### The data:
################

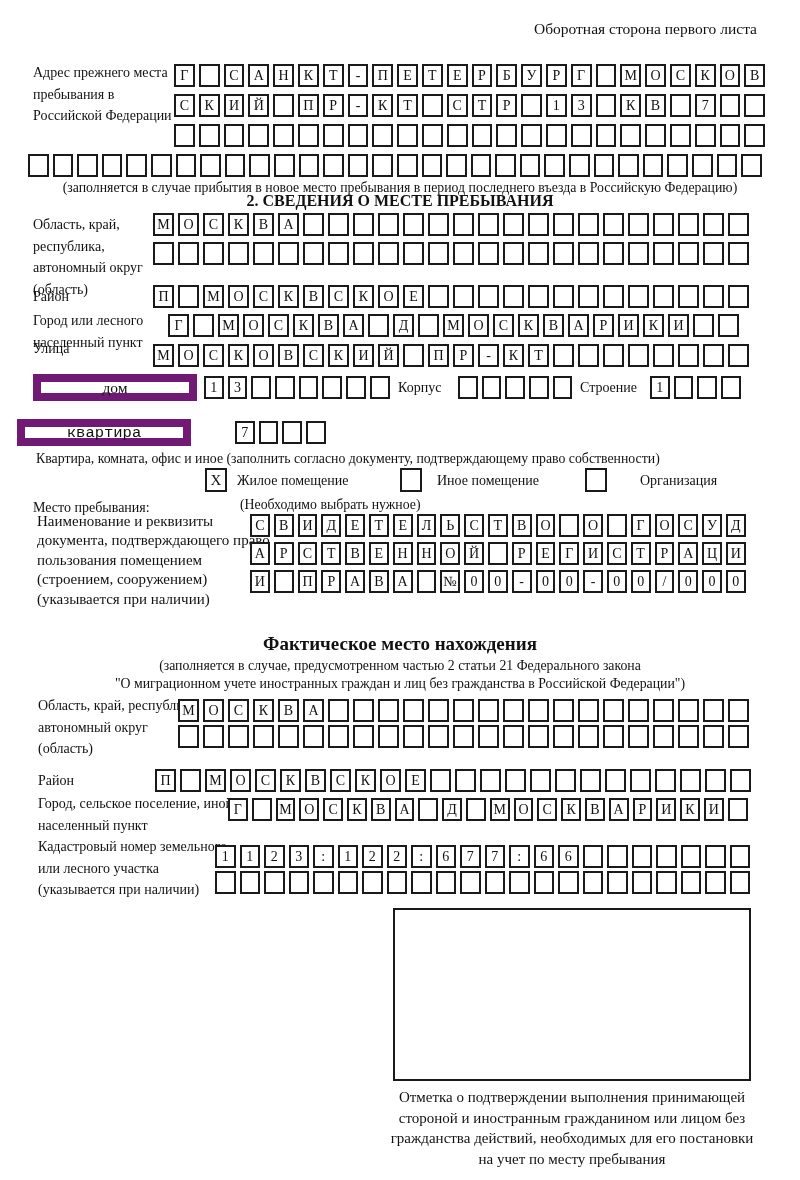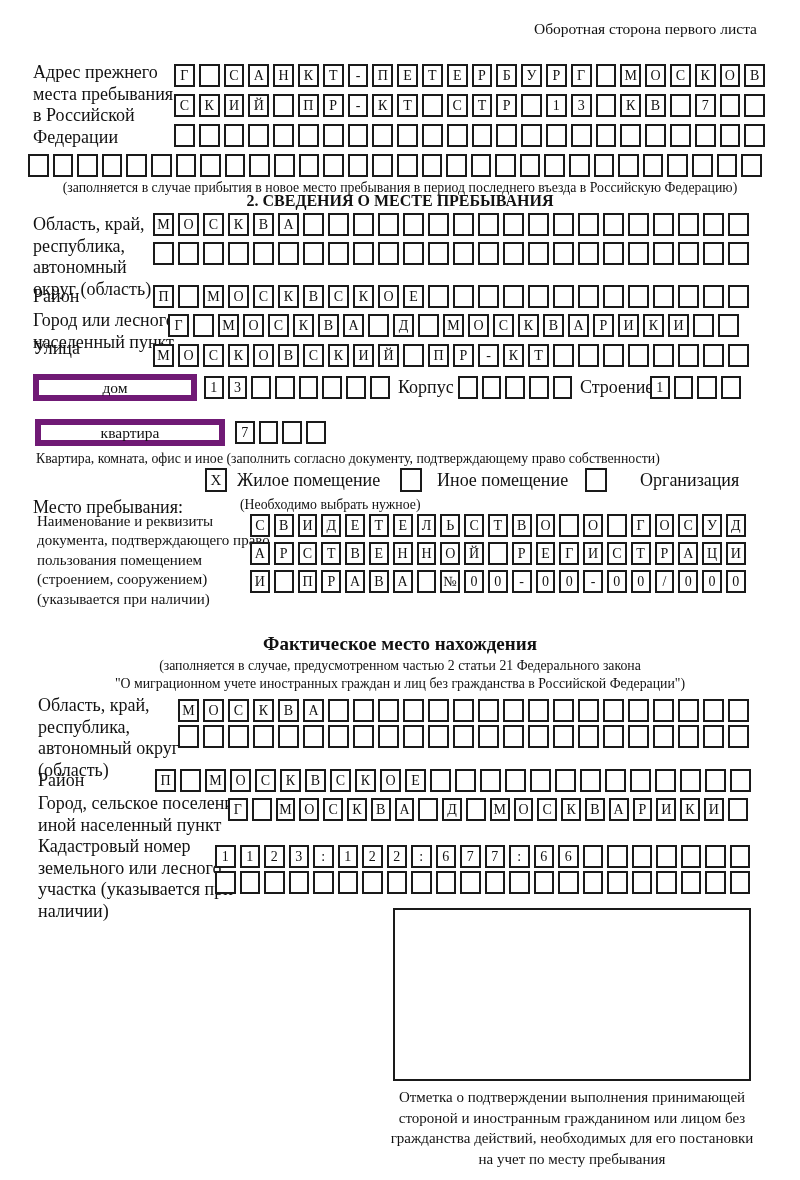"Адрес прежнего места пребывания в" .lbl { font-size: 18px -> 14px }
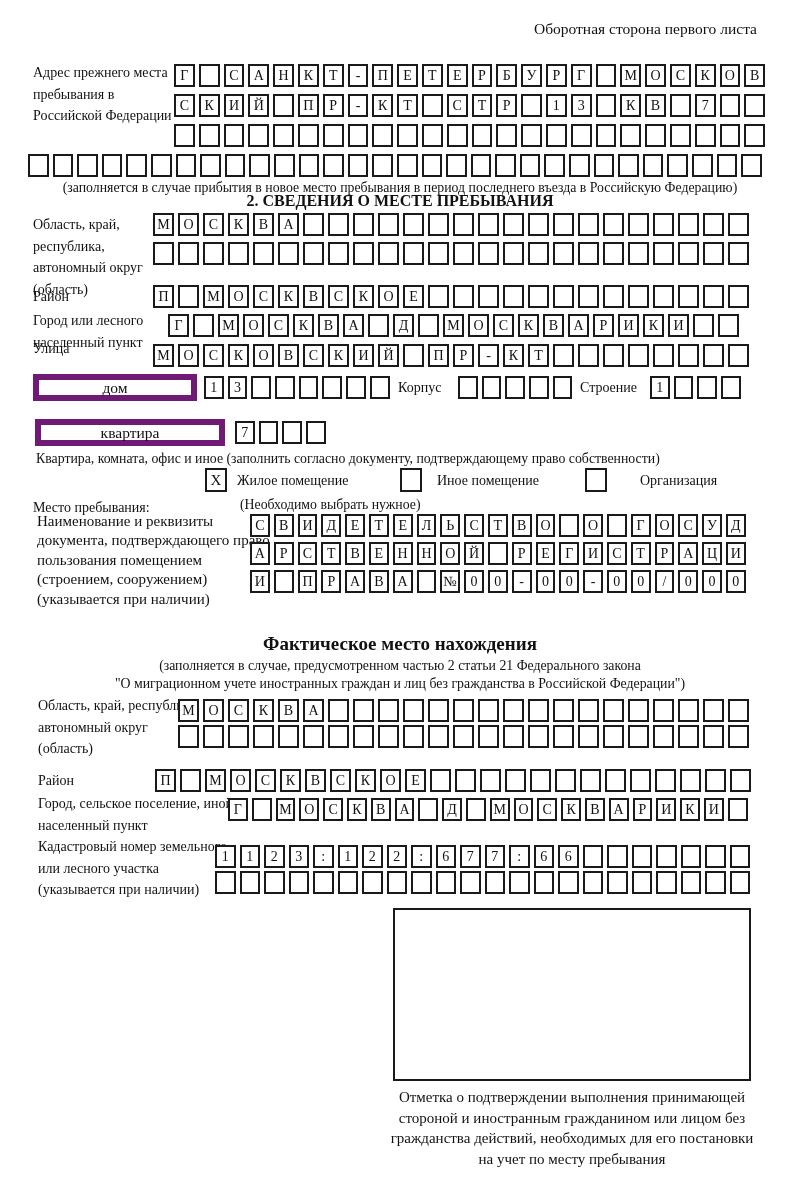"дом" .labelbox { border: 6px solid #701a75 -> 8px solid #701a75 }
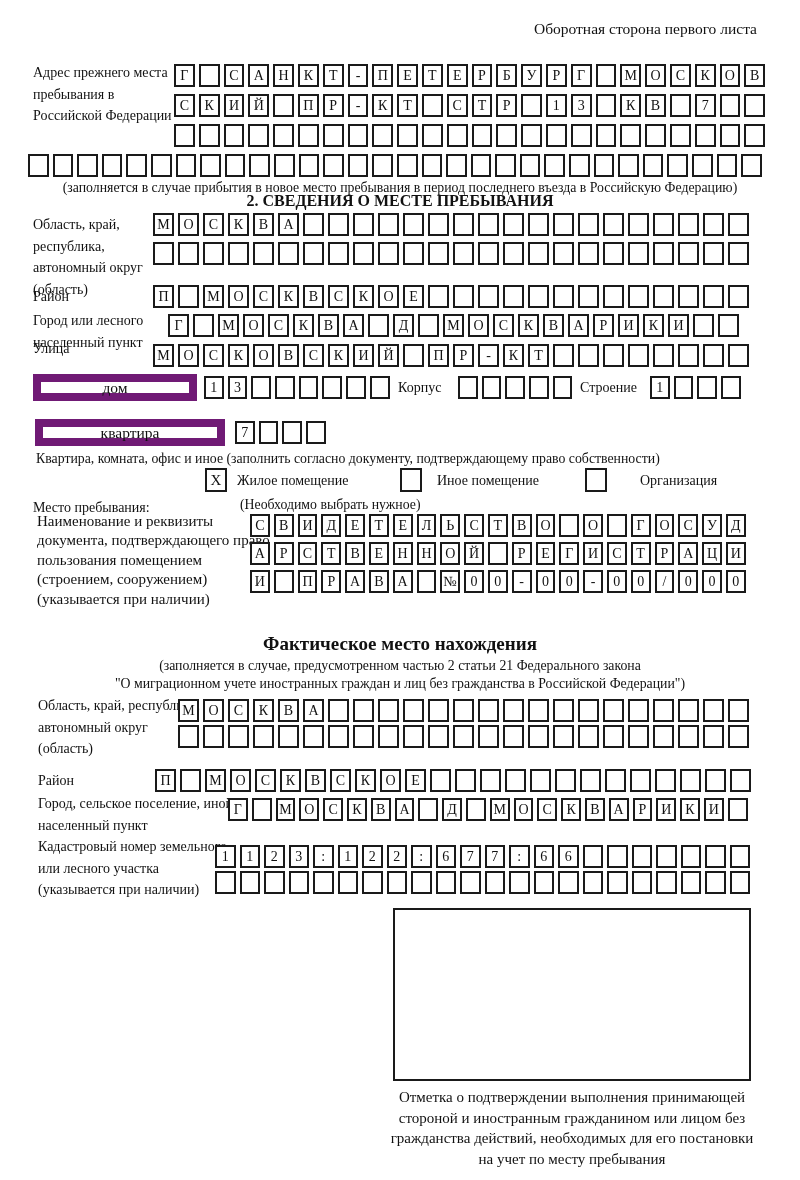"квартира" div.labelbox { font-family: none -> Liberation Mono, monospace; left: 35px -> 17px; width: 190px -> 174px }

################

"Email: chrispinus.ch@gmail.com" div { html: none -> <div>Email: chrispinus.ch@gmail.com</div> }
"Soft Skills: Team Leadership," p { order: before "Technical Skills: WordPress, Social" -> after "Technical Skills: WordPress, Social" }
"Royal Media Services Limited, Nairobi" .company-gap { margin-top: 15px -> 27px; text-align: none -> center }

################

Using the data above, copy exactly the lines from the one containing "прежнего места пребывания" to the one containing "font-family: none ->", inclusive. Exclude the pictures.

### Reply:
"Адрес прежнего места пребывания в" .lbl { font-size: 18px -> 14px }
"дом" .labelbox { border: 6px solid #701a75 -> 8px solid #701a75 }
"квартира" div.labelbox { font-family: none -> Liberation Mono, monospace; left: 35px -> 17px; width: 190px -> 174px }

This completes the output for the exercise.